Pleiotrophin induces neurite outgrowth and up-regulates growth-associated protein (GAP)-43 mRNA through the ALK/GSK3β/β-catenin signaling in developing mouse neurons

Pleiotrophin (PTN) is highly expressed in the nervous system during embryogenesis; however, little is known about its functional role in neural development. By using whole mount in situ hybridization, we observed that the expression pattern of PTN was similar to that of Wnt3a; PTN mRNA was abundant in the nervous tissue along the dorsal midline and in the forelimb and hindlimb buds of embryonic mice (E8.5-E12.5).
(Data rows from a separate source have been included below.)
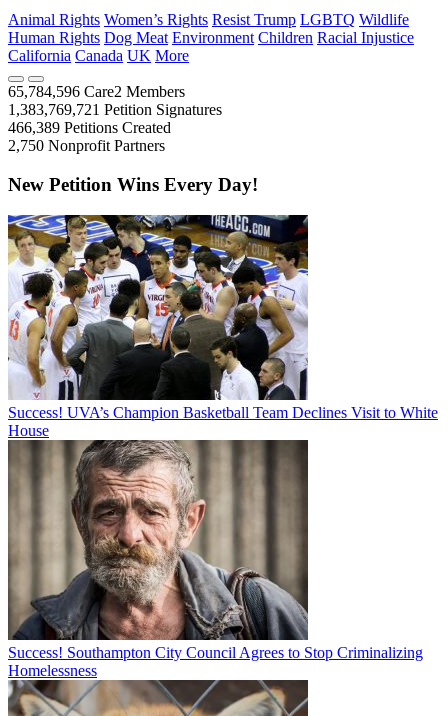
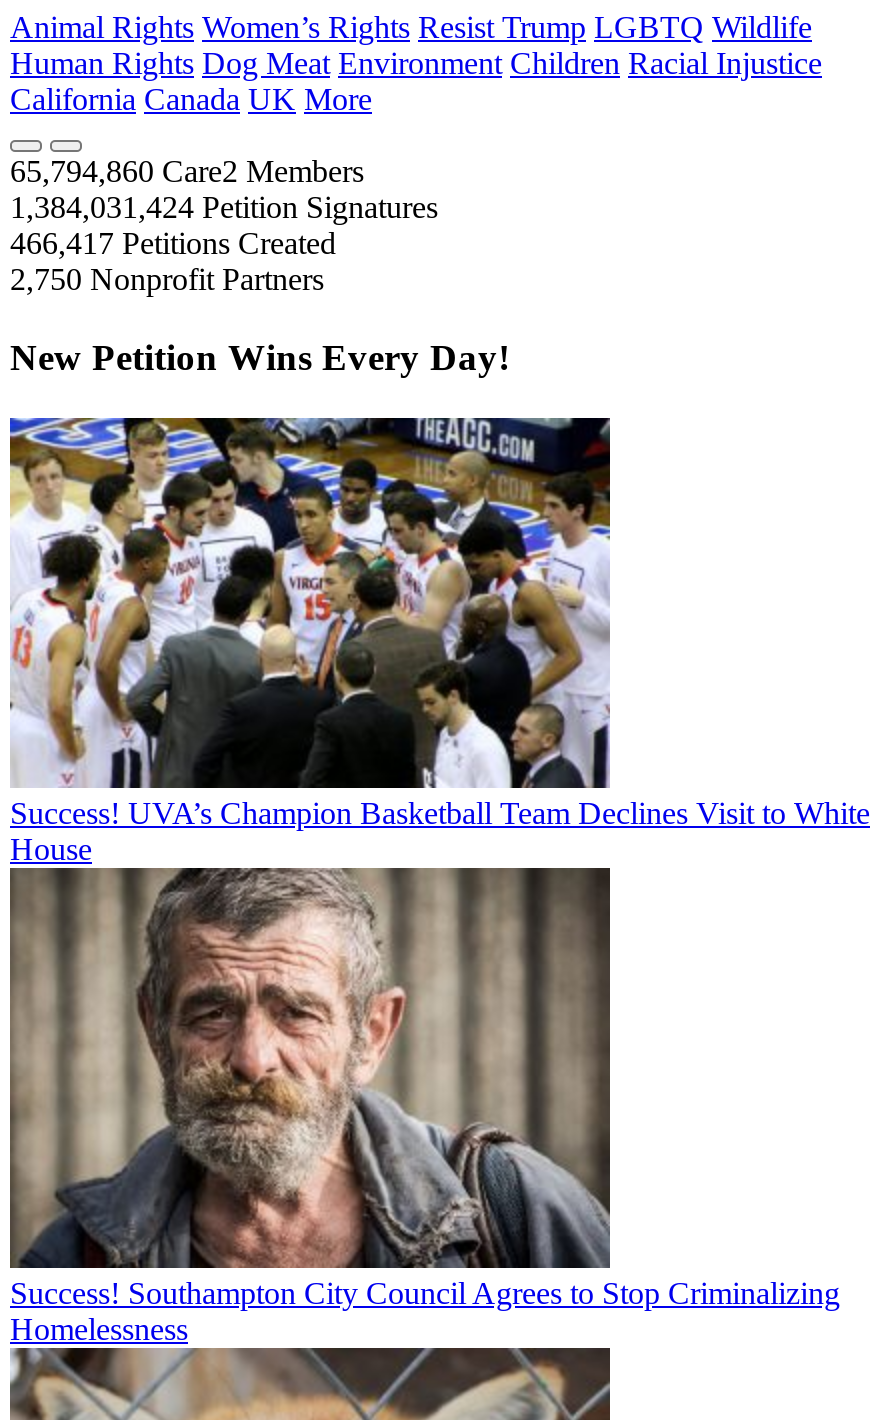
- 65,784,596 Care2 Members
+ 65,794,860 Care2 Members

- 1,383,769,721 Petition Signatures
+ 1,384,031,424 Petition Signatures

- 466,389 Petitions Created
+ 466,417 Petitions Created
Treatment with recombinant PTN (100 ng/ml) induced phosphorylation of glycogen synthase kinase 3β (GSK3β), nuclear localization of β-catenin and up-regulation of growth-associated protein (GAP)-43 mRNA in cultured embryonic mouse (E14.5) neurons. Furthermore, recombinant PTN enhanced neurite outgrowth from cortical explants embedded in Matrigel. These PTN-induced biochemical changes and neurite outgrowth were attenuated by the co-treatment with anti-anaplastic lymphoma kinase (ALK) antibodies, but not with anti-protein tyrosine phosphatase (PTP)ζ antibodies. These findings imply that ALK is involved in the PTN signaling on neural development.